EXERCISE:
Transcribe all the records exactly and omit any images they hold.

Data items
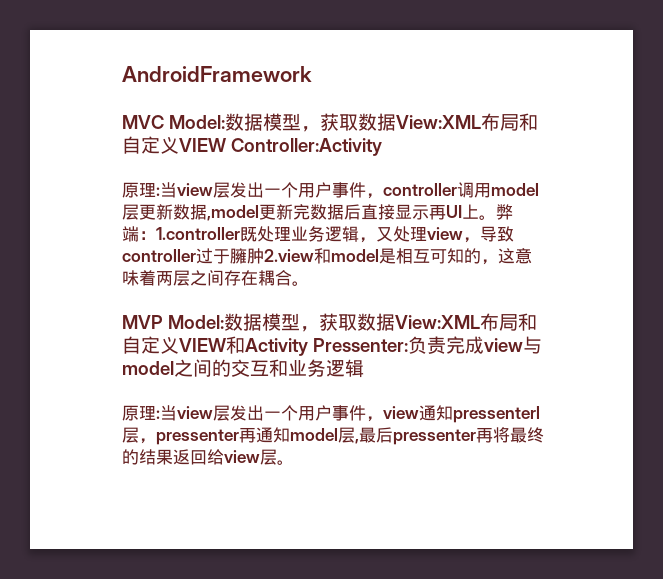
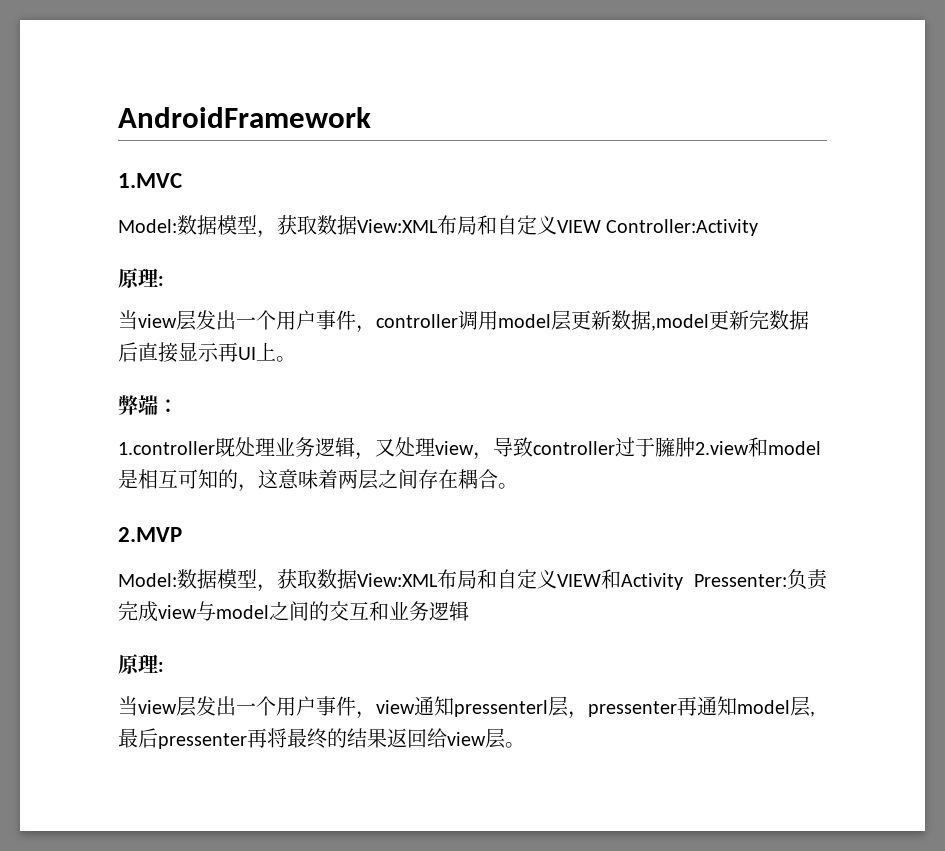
- MVC Model:数据模型，获取数据View:XML布局和自定义VIEW Controller:Activity
- 原理:当view层发出一个用户事件，controller调用model层更新数据,model更新完数据后直接显示再UI上。弊端：1.controller既处理业务逻辑，又处理view，导致controller过于臃肿2.view和model是相互可知的，这意味着两层之间存在耦合。
+ 1.MVC
+ Model:数据模型，获取数据View:XML布局和自定义VIEW Controller:Activity
+ 原理:
+ 当view层发出一个用户事件，controller调用model层更新数据,model更新完数据后直接显示再UI上。
+ 弊端：
+ 1.controller既处理业务逻辑，又处理view，导致controller过于臃肿2.view和model是相互可知的，这意味着两层之间存在耦合。
- MVP Model:数据模型，获取数据View:XML布局和自定义VIEW和Activity Pressenter:负责完成view与model之间的交互和业务逻辑
- 原理:当view层发出一个用户事件，view通知pressenterl层，pressenter再通知model层,最后pressenter再将最终的结果返回给view层。
+ 2.MVP
+ Model:数据模型，获取数据View:XML布局和自定义VIEW和Activity Pressenter:负责完成view与model之间的交互和业务逻辑
+ 原理:
+ 当view层发出一个用户事件，view通知pressenterl层，pressenter再通知model层,最后pressenter再将最终的结果返回给view层。

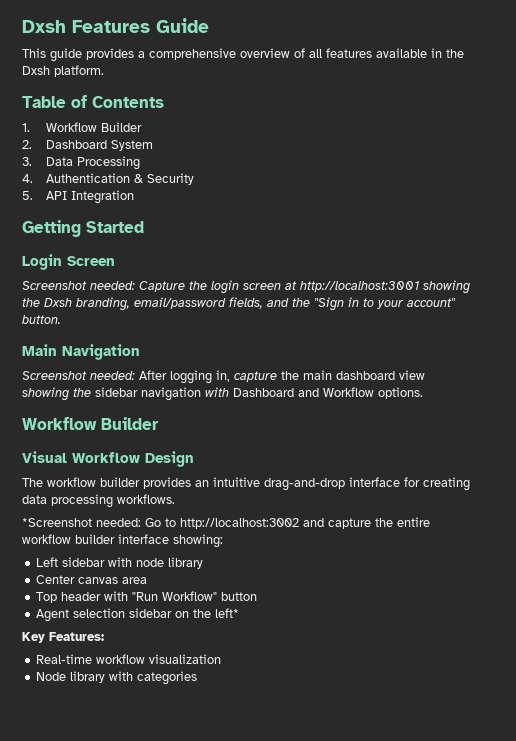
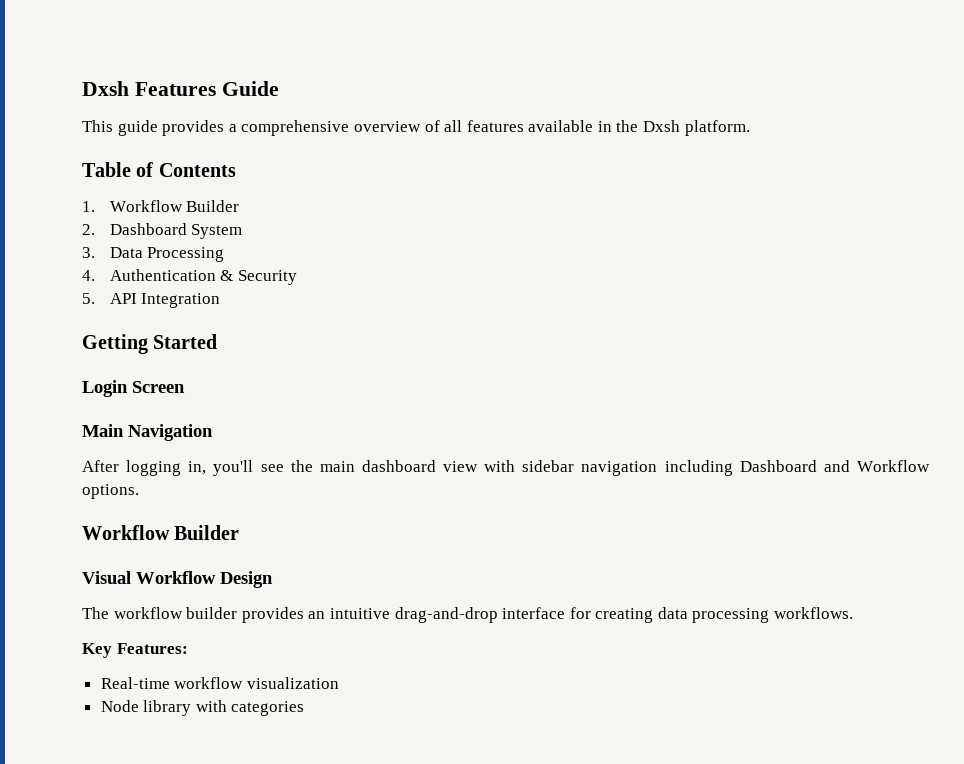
- Screenshot needed: Capture the login screen at http://localhost:3001 showing the Dxsh branding, email/password fields, and the "Sign in to your account" button.
- Screenshot needed: After logging in, capture the main dashboard view showing the sidebar navigation with Dashboard and Workflow options.
+ After logging in, you'll see the main dashboard view with sidebar navigation including Dashboard and Workflow options.
- *Screenshot needed: Go to http://localhost:3002 and capture the entire workflow builder interface showing:
- Left sidebar with node library
- Center canvas area
- Top header with "Run Workflow" button
- Agent selection sidebar on the left*

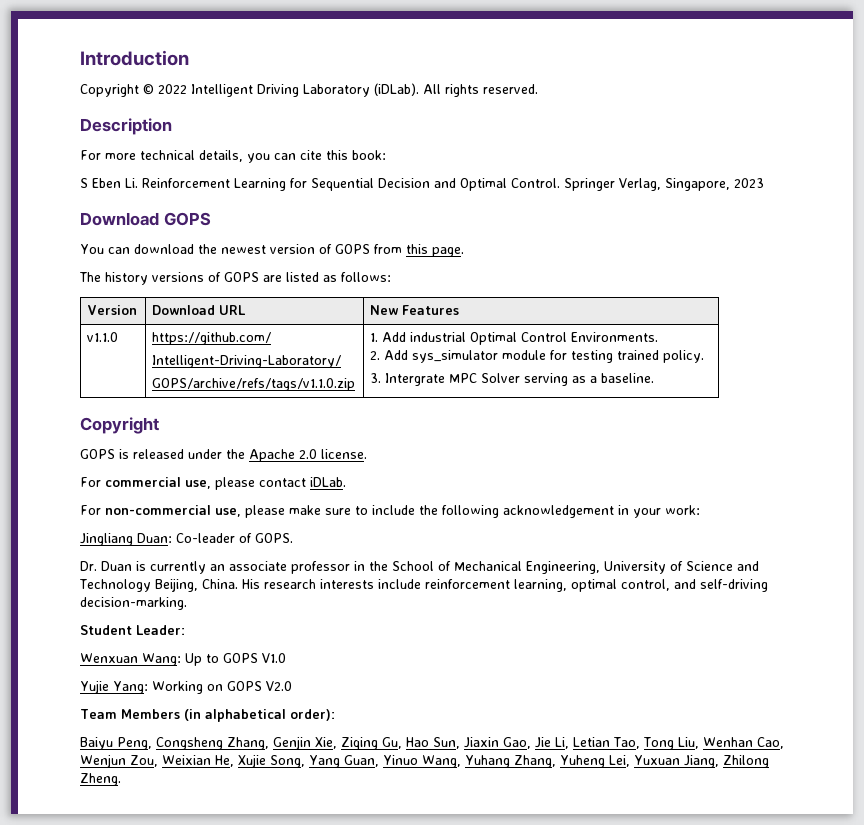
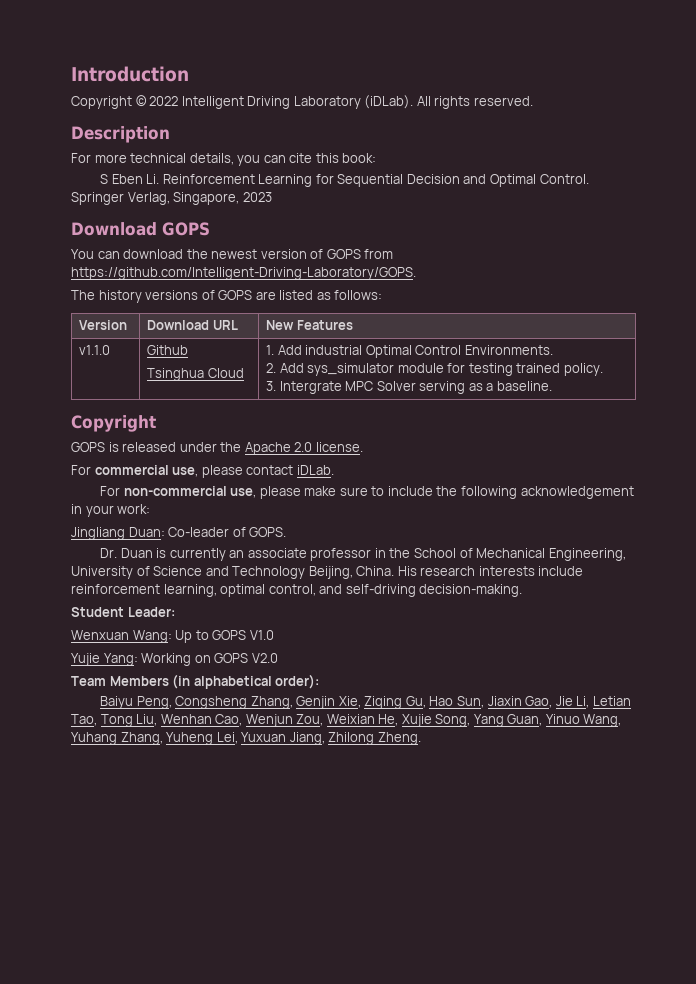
- You can download the newest version of GOPS from this page.
+ You can download the newest version of GOPS from https://github.com/Intelligent-Driving-Laboratory/GOPS.
- v1.1.0 | https://github.com/
- Intelligent-Driving-Laboratory/
- GOPS/archive/refs/tags/v1.1.0.zip | 1. Add industrial Optimal Control Environments.
+ v1.1.0 | Github
+ Tsinghua Cloud | 1. Add industrial Optimal Control Environments.
- His research interests include reinforcement learning, optimal control, and self-driving decision-marking.
+ His research interests include reinforcement learning, optimal control, and self-driving decision-making.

WRITTEN SOLUTION:
- MVC Model:数据模型，获取数据View:XML布局和自定义VIEW Controller:Activity
- 原理:当view层发出一个用户事件，controller调用model层更新数据,model更新完数据后直接显示再UI上。弊端：1.controller既处理业务逻辑，又处理view，导致controller过于臃肿2.view和model是相互可知的，这意味着两层之间存在耦合。
+ 1.MVC
+ Model:数据模型，获取数据View:XML布局和自定义VIEW Controller:Activity
+ 原理:
+ 当view层发出一个用户事件，controller调用model层更新数据,model更新完数据后直接显示再UI上。
+ 弊端：
+ 1.controller既处理业务逻辑，又处理view，导致controller过于臃肿2.view和model是相互可知的，这意味着两层之间存在耦合。
- MVP Model:数据模型，获取数据View:XML布局和自定义VIEW和Activity Pressenter:负责完成view与model之间的交互和业务逻辑
- 原理:当view层发出一个用户事件，view通知pressenterl层，pressenter再通知model层,最后pressenter再将最终的结果返回给view层。
+ 2.MVP
+ Model:数据模型，获取数据View:XML布局和自定义VIEW和Activity Pressenter:负责完成view与model之间的交互和业务逻辑
+ 原理:
+ 当view层发出一个用户事件，view通知pressenterl层，pressenter再通知model层,最后pressenter再将最终的结果返回给view层。

- Screenshot needed: Capture the login screen at http://localhost:3001 showing the Dxsh branding, email/password fields, and the "Sign in to your account" button.
- Screenshot needed: After logging in, capture the main dashboard view showing the sidebar navigation with Dashboard and Workflow options.
+ After logging in, you'll see the main dashboard view with sidebar navigation including Dashboard and Workflow options.
- *Screenshot needed: Go to http://localhost:3002 and capture the entire workflow builder interface showing:
- Left sidebar with node library
- Center canvas area
- Top header with "Run Workflow" button
- Agent selection sidebar on the left*

- You can download the newest version of GOPS from this page.
+ You can download the newest version of GOPS from https://github.com/Intelligent-Driving-Laboratory/GOPS.
- v1.1.0 | https://github.com/
- Intelligent-Driving-Laboratory/
- GOPS/archive/refs/tags/v1.1.0.zip | 1. Add industrial Optimal Control Environments.
+ v1.1.0 | Github
+ Tsinghua Cloud | 1. Add industrial Optimal Control Environments.
- His research interests include reinforcement learning, optimal control, and self-driving decision-marking.
+ His research interests include reinforcement learning, optimal control, and self-driving decision-making.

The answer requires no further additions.